Task : Import the dataset in JSON, convert it into a suitable Document-Term Matrix (DTM),
and perform clustering with appropriate choice of algorithm and distance notion to identify the
optimal number of clusters in the dataset assign3_CuisineData.json. Briefly comment (within
the code) on the choices you make in the process of finding the optimal number of clusters.
Problem 2 [10 points]
Background: Every individual has a unique preference for music, movies, hobbies, and interests, sometimes related to their health habits, phobias, personality, lifestyle, spendings, and even
opinions. The Kaggle dataset https://www.kaggle.com/miroslavsabo/young-people-survey
documents the responses from a survey, connecting individual preferences to the demography.
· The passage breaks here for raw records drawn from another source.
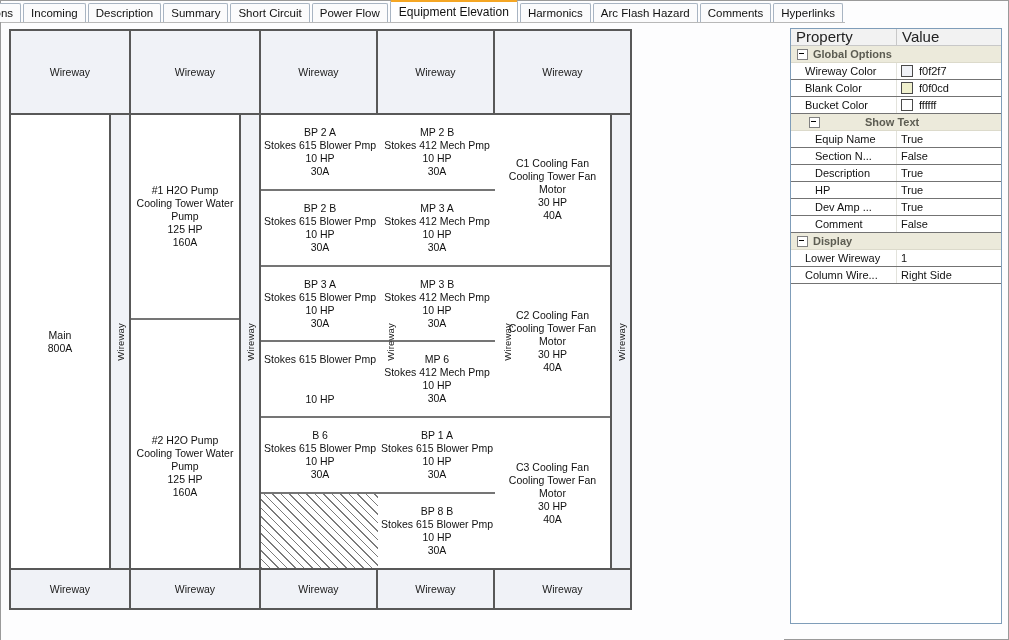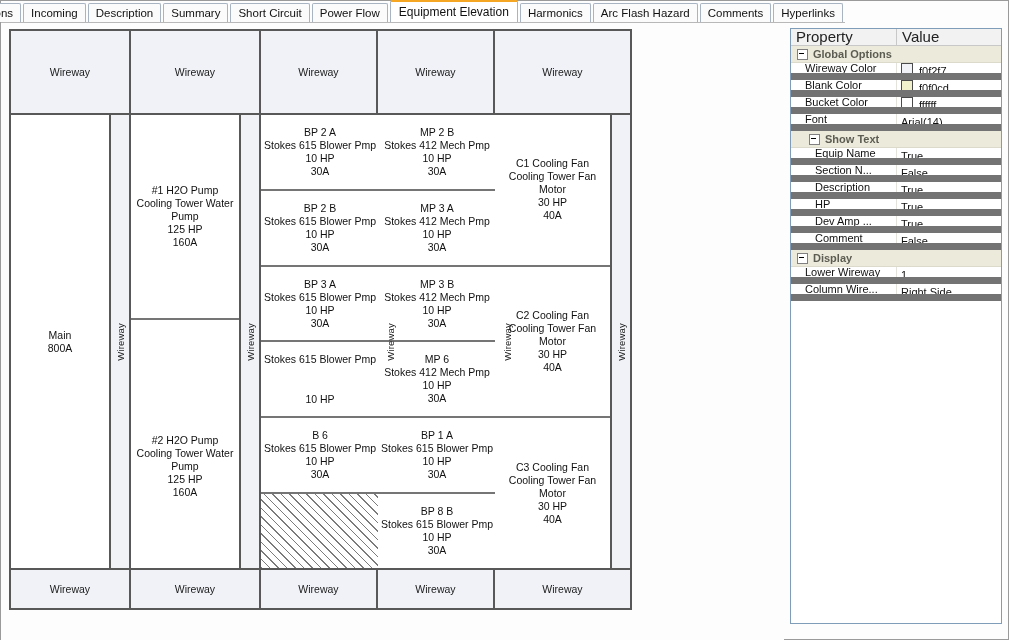--- a/index.html
+++ b/index.html
@@ -197,7 +197,7 @@
     display: flex;
     height: 17px;
     box-sizing: border-box;
-    border-bottom: 7px solid #737373;
+    border-bottom: 1px solid #737373;
   }
   .pg-row.cat {
     background: #eceadb;

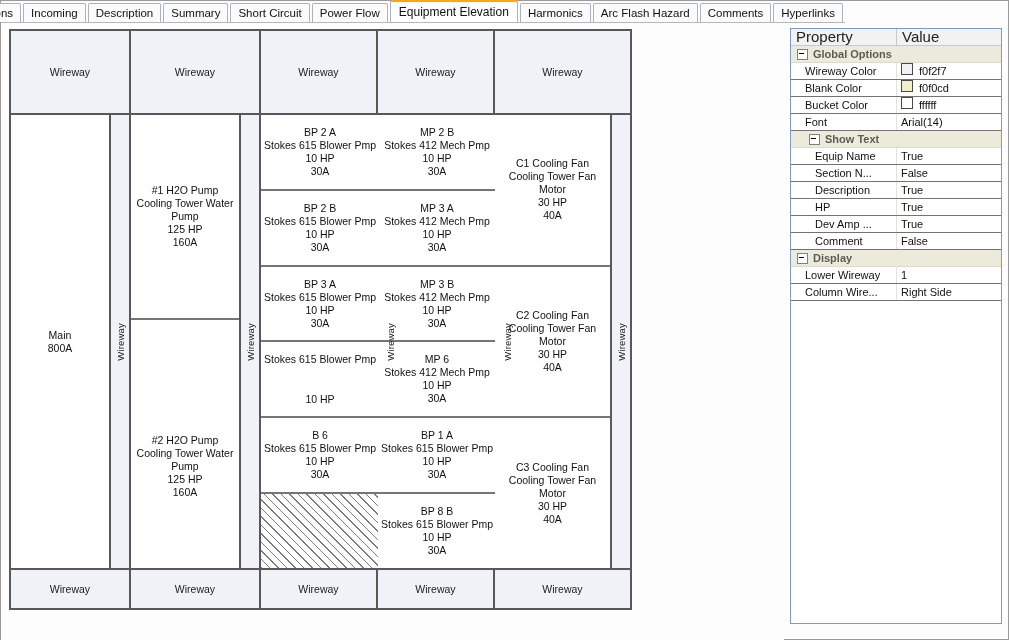--- a/index.html
+++ b/index.html
@@ -236,6 +236,7 @@
     overflow: hidden;
     background: #ffffff;
     display: flex;
+    align-items: center;
   }
   .pg-row.cat .pg-cell-val { background: transparent; }
 

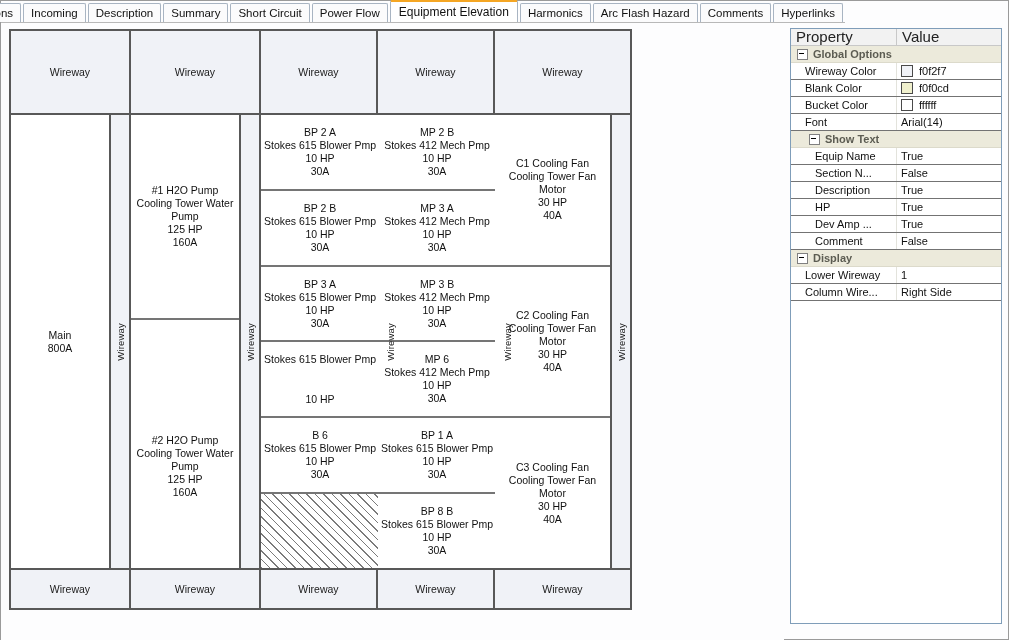--- a/index.html
+++ b/index.html
@@ -496,14 +496,6 @@
             <span>ffffff</span>
           </div>
         </div>
-        <div class="pg-row">
-          <div class="pg-cell-name indent1">
-            <span>Font</span>
-          </div>
-          <div class="pg-cell-val">
-            <span>Arial(14)</span>
-          </div>
-        </div>
         <div class="pg-row cat">
           <div class="pg-cell-name catpad2">
             <span class="expander"></span>

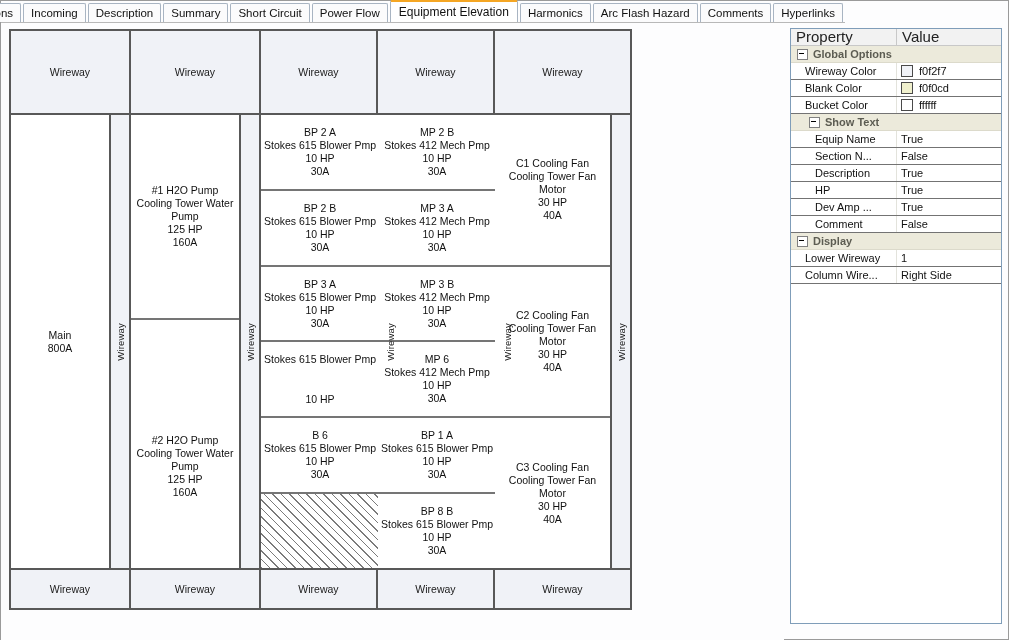--- a/index.html
+++ b/index.html
@@ -259,7 +259,7 @@
   .indent1 { padding-left: 14px; }
   .indent2 { padding-left: 24px; }
   .catpad1 { padding-left: 6px; }
-  .catpad2 { padding-left: 18px; }
+  .catpad2 { padding-left: 18px; gap: 40px; }
 
   .swatch {
     width: 12px; height: 12px;

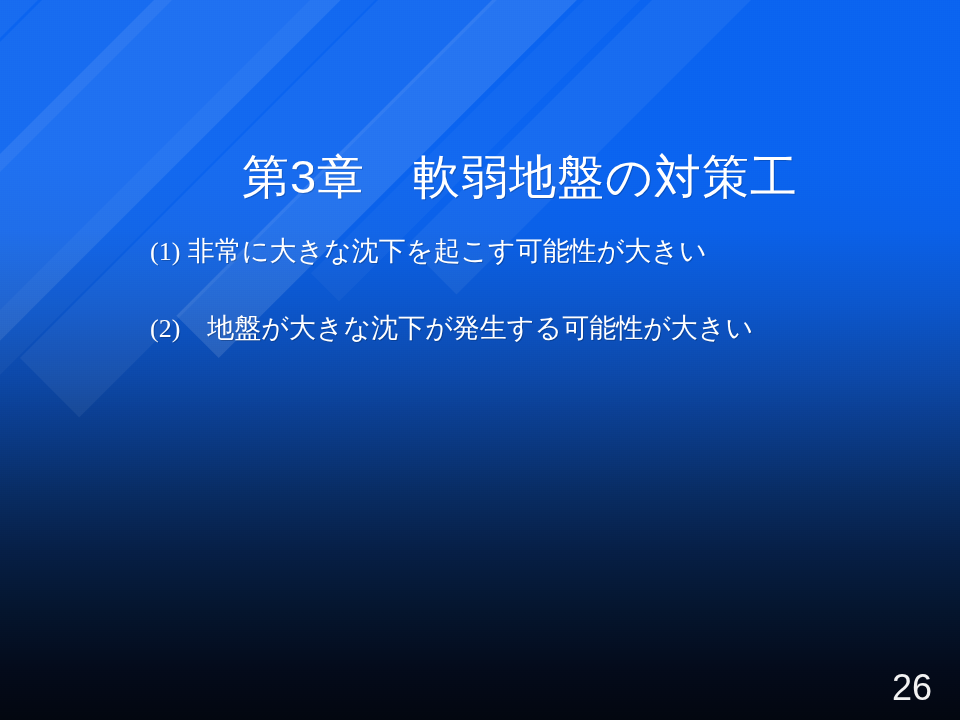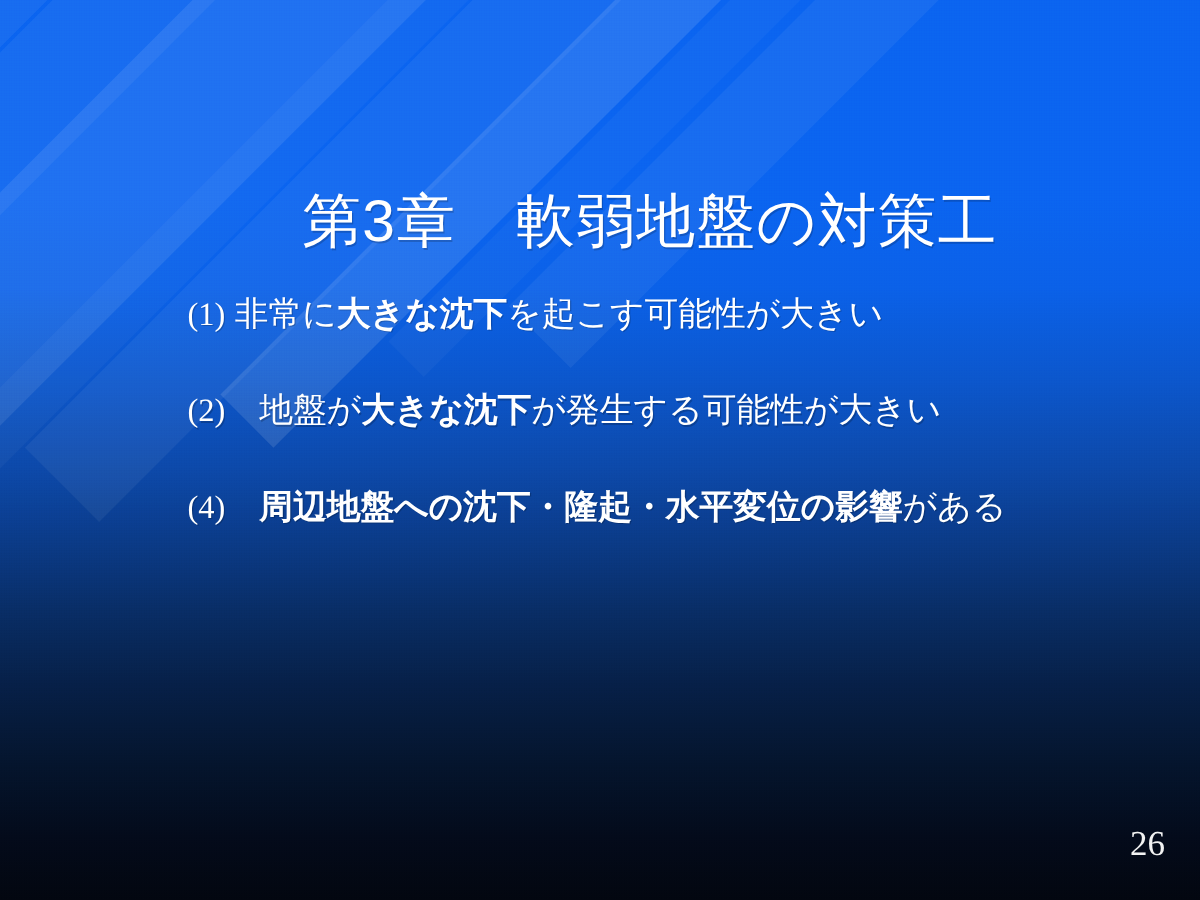--- a/index.html
+++ b/index.html
@@ -113,7 +113,7 @@
     font-size: 26px;
   }
   .txt-normal { font-weight: 400; }
-  .txt-strong { font-weight: 700; }
+  .txt-strong { font-weight: 400; }
 
   #page-number {
     position: absolute;

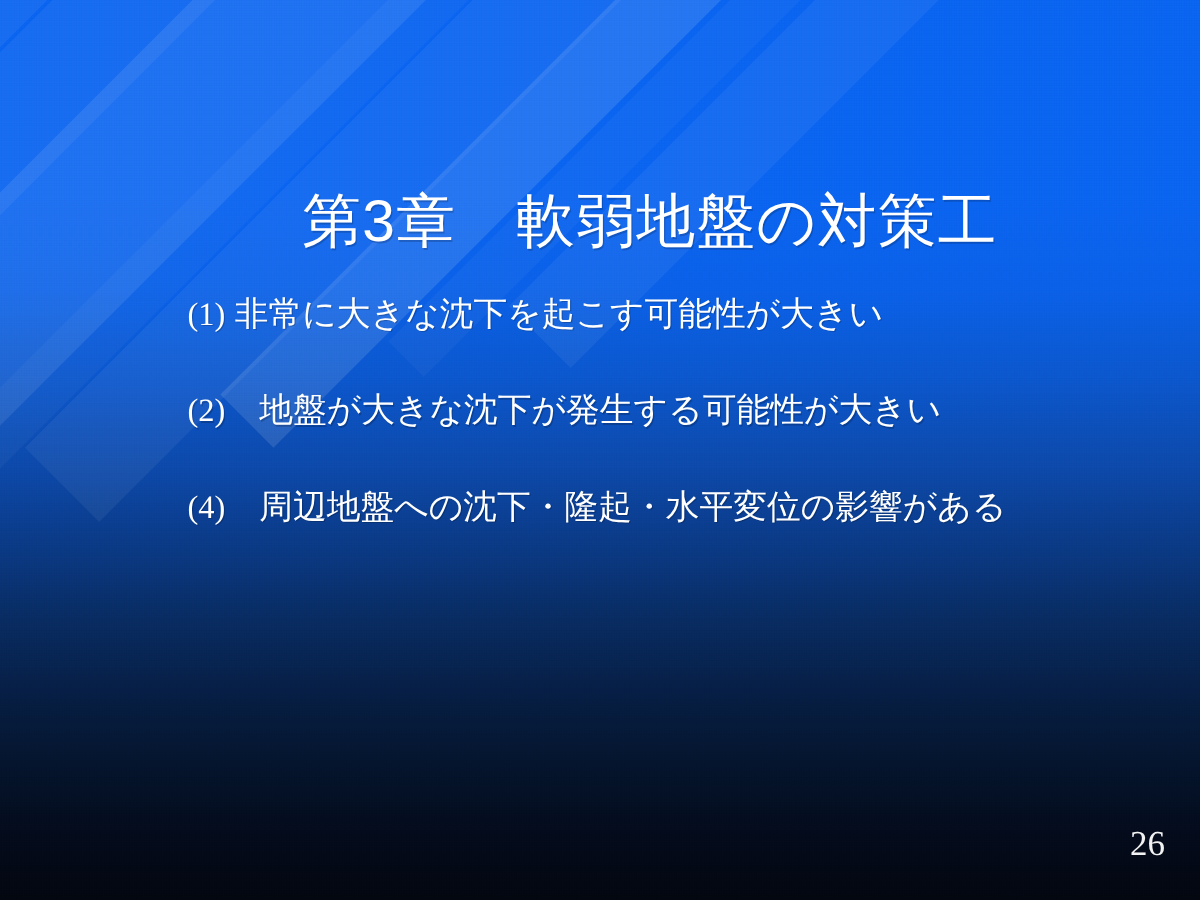--- a/index.html
+++ b/index.html
@@ -151,7 +151,6 @@
     <div id="bullet-list">
         <div class="bullet-line"><span class="marker">(1)</span><span> </span><span class="txt-normal">非常に</span><span class="txt-strong">大きな沈下</span><span class="txt-normal">を起こす可能性が大きい</span></div>
         <div class="bullet-line"><span class="marker">(2)</span><span>　</span><span class="txt-normal">地盤が</span><span class="txt-strong">大きな沈下</span><span class="txt-normal">が発生する可能性が大きい</span></div>
-        <div class="bullet-line"><span class="marker">(4)</span><span>　</span><span class="txt-strong">周辺地盤への沈下・隆起・水平変位の影響</span><span class="txt-normal">がある</span></div>
       </div>
 
     <div id="page-number">26</div>

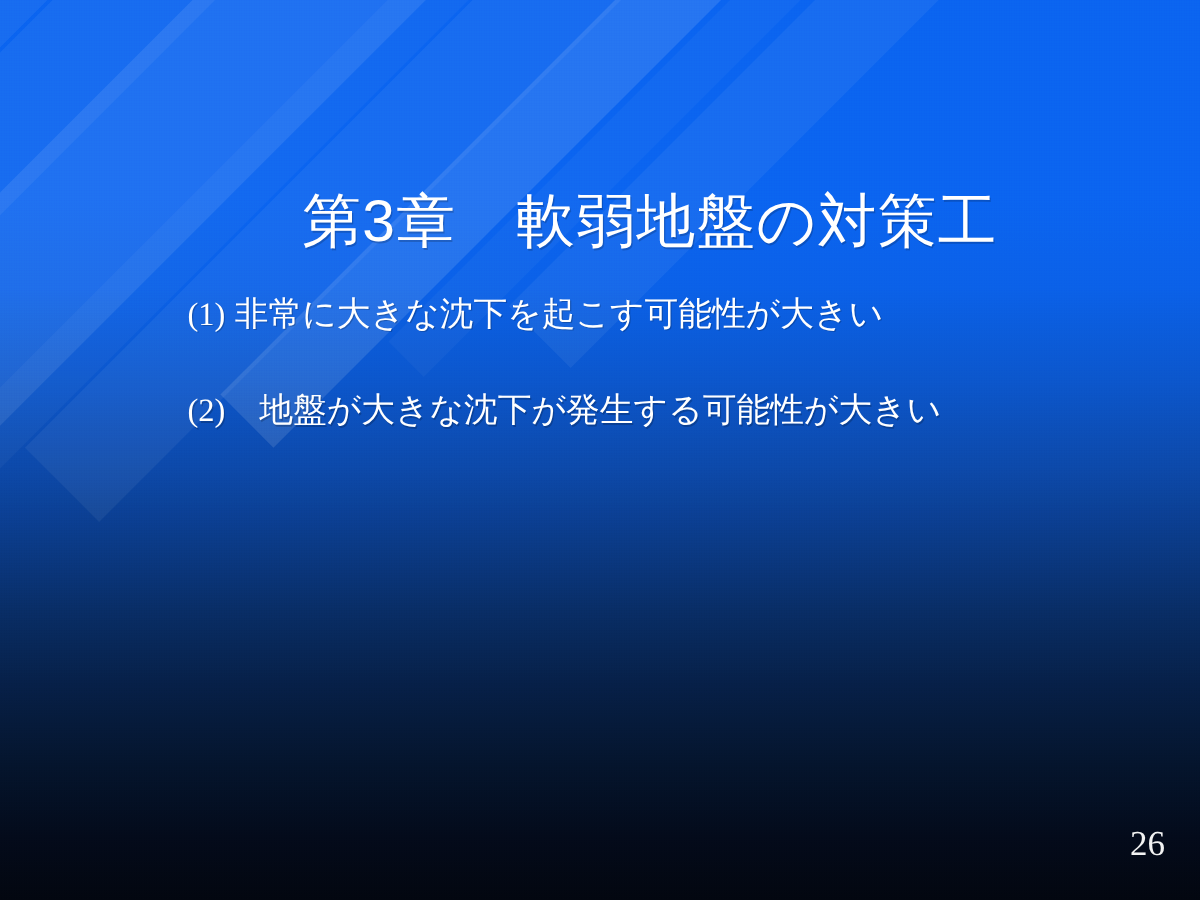--- a/index.html
+++ b/index.html
@@ -118,10 +118,10 @@
   #page-number {
     position: absolute;
     right: 28px;
-    bottom: 30px;
+    bottom: 14px;
     color: #f2f2f2;
-    font-family: Liberation Serif, serif;
-    font-size: 28px;
+    font-family: Liberation Sans, sans-serif;
+    font-size: 36px;
     line-height: 1;
   }
 </style>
Task : You are required to find the optimal number of clusters that you can spot in the Kaggle
dataset. Briefly comment (within the code) on the choices you make in the process of finding
the optimal number of clusters. Based on the clusters you observe, find the strongest clustering
parameters in this set of people. Do you think that “gender” plays a major role in clustering?
This is an individual assignment. Properly acknowledge every source of information that you
refer to, including discussions with your fellow students, if any. Verbatim copy from any source
is strongly discouraged, and plagiarism will be heavily penalized. It is strongly recommended that
you write the codes completely on your own. Feel free to write the codes in Python if you want.